Vor den am Mittwoch (19.) geplanten Großkundgebungen der Opposition in Venezuela haben die Regierungen von Argentinien, Brasilien, Chile, Kolumbien, Costa Rica, Guatemala, Honduras, Mexiko, Paraguay, Peru und Uruguay eine gemeinsame Erklärung abgegeben. Darin fordern sie das „Recht der venezolanischen Bevölkerung auf friedliche Kundgebungen“ und kein „hartes Vorgehen gegen die Demonstranten“.

 

Venezuela steht am Rande eines Bürgerkriegs
Venezuela steht am Rande eines Bürgerkriegs (Foto: Carla Reina Bocaranda)

„In Anbetracht der am Mittwoch stattfindenden Märsche von Anhängern der Regierung und der Opposition rufen wird die Regierung der Bolivarischen Republik Venezuela dazu auf, das Recht auf friedliche Demonstration zu gewährleisten.

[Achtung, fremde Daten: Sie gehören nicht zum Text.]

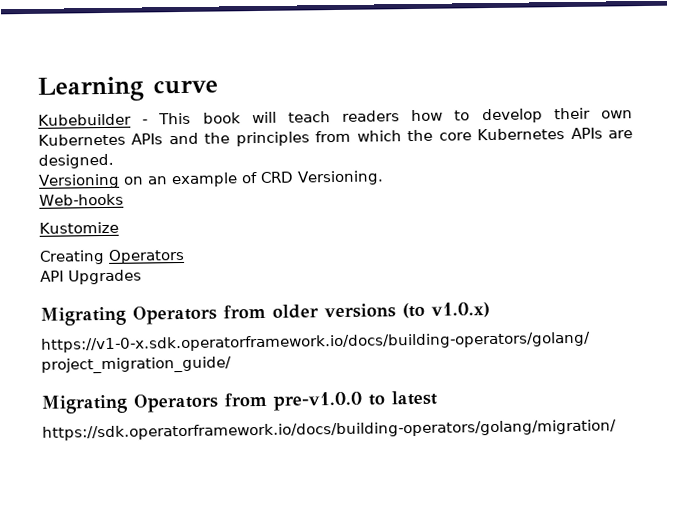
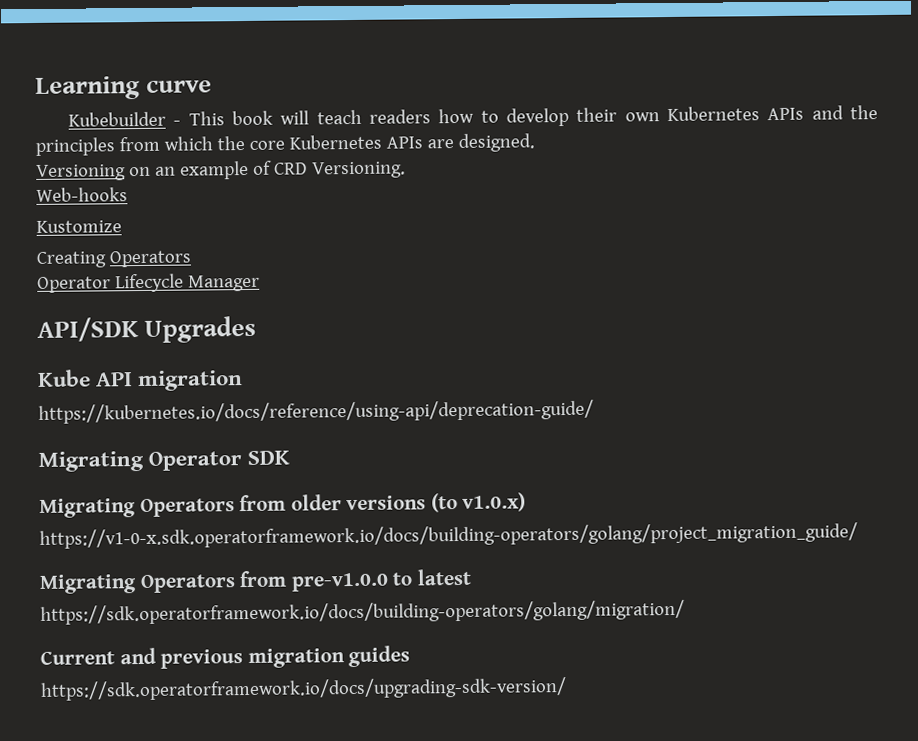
[40,269,142,285] API Upgrades -> [37,273,260,293] [37,315,257,343] [37,369,244,392] [38,399,594,424] [38,450,291,472] Operator Lifecycle Manager // API/SDK Upgrades // Kube API migration // https://kubernetes.io/docs/reference/using-api/deprecation-guide/ // Migrating Operator SDK
(617, 430) none -> [40,645,411,669] [40,677,567,701] // Current and previous migration guides // https://sdk.operatorframework.io/docs/upgrading-sdk-version/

Unsere Regierungen lehnen jede Art von Gewalt ab. Gleichzeitig fordern wir die Bekanntgabe eines Zeitplans für ausstehende Wahlen“, lautet die am Montag in der kolumbianischen Hauptstadt Bogotá veröffentlichte gemeinsame Erklärung. Das Regime von Präsident Maduro bezeichnete den kommunikativen Akt der elf Regierungen als „grobe Einmischung in die inneren Angelegenheiten“ des Landes.